Planning is fundamental to autonomous robots, enabling purposeful decision-making, adaptation to change, and sustained, reliable operation over long time horizons. Yet planning remains fragmented across the AI and control communities, which often pursue parallel solutions with limited interaction. AI-driven planning (e.g., RL) offers adaptability and reasoning over complex information but struggles to guarantee resilient and reliable long-term behavior, where performance must be maintained under disturbances and remain predictable across extended deployments. Control-driven planning (e.g., MPC) provides structure, predictability, and robustness, but is limited in flexibility, scalability, and its ability to integrate heterogeneous knowledge. Neither approach alone fully supports autonomy that must persist, evolve, and remain trustworthy over extended deployments. 

This workshop aims to bridge these perspectives by promoting a shared view of planning for long-term robot autonomy. Unlike workshops focused on specific domains or isolated aspects such as perception or safety, this event treats planning as a foundational, cross-cutting problem. Its emphasis is on integrating AI-driven reasoning with control-driven structure to achieve resilient and reliable long-horizon behavior. 

Key research questions include: what are the benefits and limitations of integrating control and AI for robotic planning? Can we provide shared representations for goal, constraints and uncertainty to bridge the gap between AI and control? Which approaches can capture long-horizon robustness under distribution shift, rare events, and cumulative degradation? 

Through invited talks, contributed presentations, and an interactive panel, the workshop seeks to define a common research agenda and foster collaboration toward autonomous systems that plan intelligently, reliably, and with sustained resiliency. 

Participants will gain insights into: 

• Shared abstractions: Which representations—such as temporal logic (LTL/STL), constraint graphs, Lyapunov certificates, or value‑function/cost‑to‑go formulations—can jointly express goals, constraints, and uncertainty in ways compatible across AI and control, enabling planners to remain reliable as tasks and environments evolve?

• Hybrid adaptability–predictability: How can AI‑driven adaptability be combined with control‑driven structure to preserve long‑horizon coherence? Relevant families include learning‑based MPC, safe RL with control barrier functions, hierarchical RL–MPC schemes, optimization‑based TAMP, and neural or diffusion planners equipped with stability filters, with the goal of avoiding brittle or drifting policies.

• Preventing long‑term drift: Which interaction mechanisms between AI reasoning and control structure—such as safety shields, certified policy updates, robust MPC, or adaptive controllers using learned uncertainty estimates—can keep planners aligned with safe and intended behavior over time?
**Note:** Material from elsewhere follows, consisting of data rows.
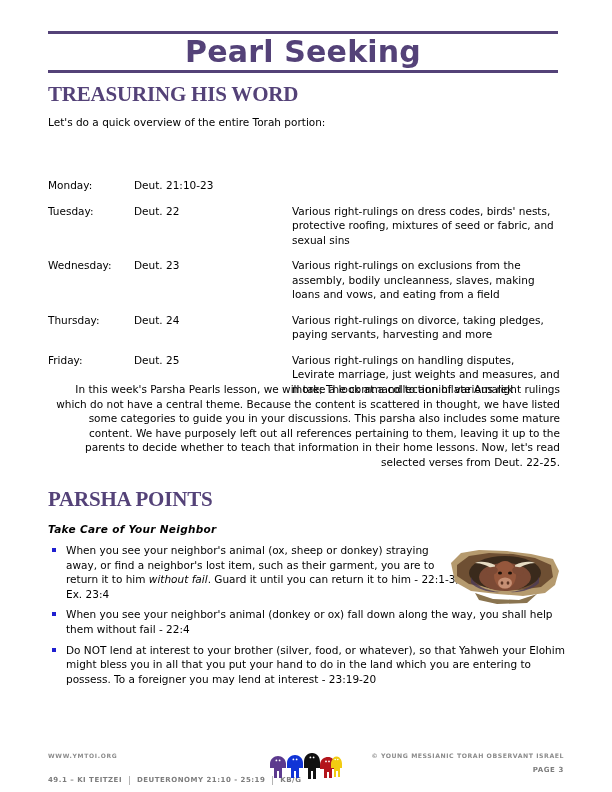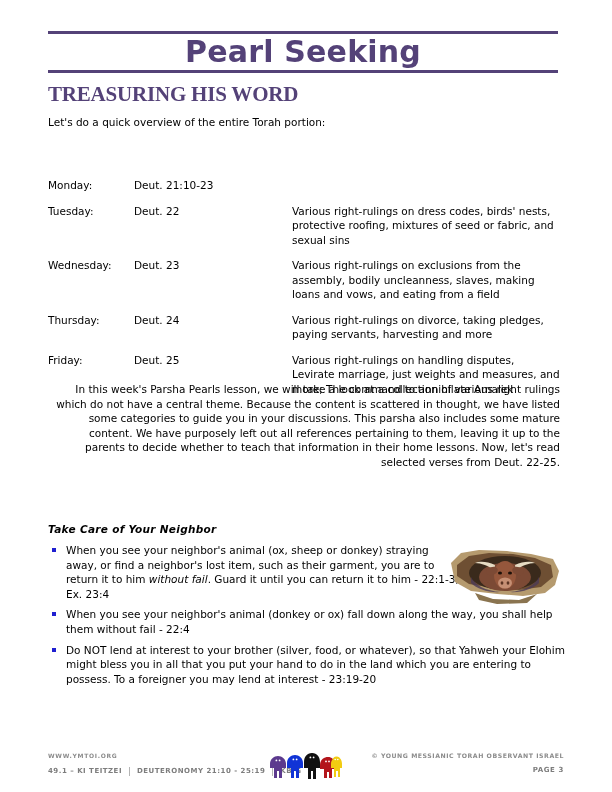--- a/index.html
+++ b/index.html
@@ -271,6 +271,7 @@
 
   <div class="overview">In this week's Parsha Pearls lesson, we will take a look at a collection of various right rulings which do not have a central theme. Because the content is scattered in thought, we have listed some categories to guide you in your discussions. This parsha also includes some mature content. We have purposely left out all references pertaining to them, leaving it up to the parents to decide whether to teach that information in their home lessons. Now, let's read selected verses from Deut. 22-25.</div>
 
+  <div class="section-heading" id="heading-parsha-points">PARSHA POINTS</div>
 
   <div class="sub-heading">Take Care of Your Neighbor</div>
 

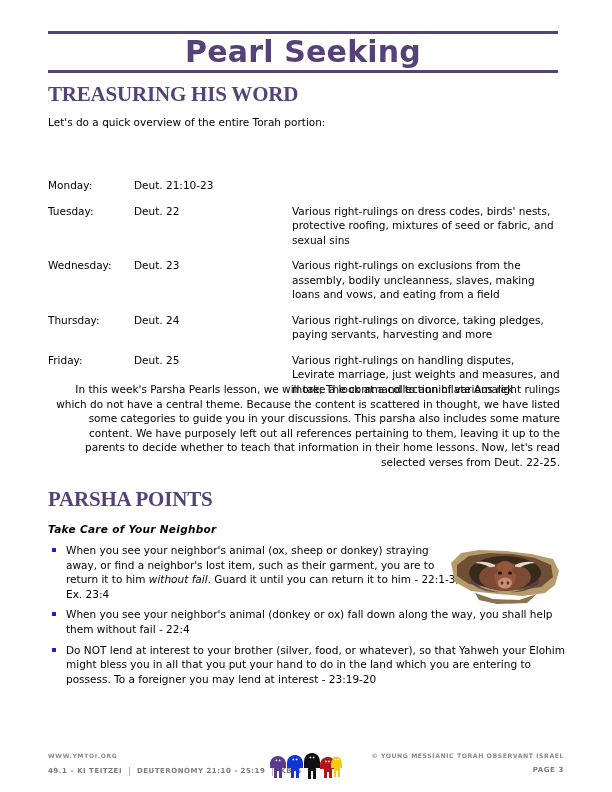--- a/index.html
+++ b/index.html
@@ -191,7 +191,7 @@
     letter-spacing: 0.5px;
     color: #7d7d7d;
     line-height: 11px;
-    margin-top: 5px;
+    margin-top: 14px;
   }
   .footer-meta .sep {
     display: inline-block;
• Learning with stability: How can experience‑driven improvement be aligned with stability requirements so that learning enhances performance without eroding reliability? Directions include stability‑aware policy learning, adaptive control with learned dynamics, and hybrid symbolic–continuous planners that integrate data‑driven components without compromising guarantees.

• Evaluation for long‑horizon autonomy: Which evaluation practices meaningfully capture long‑term robustness and sustained autonomy—e.g., stress‑testing under distribution shift, temporal‑consistency metrics, or benchmarks measuring cumulative degradation or drift—to assess whether planners remain reliable in realistic deployment conditions?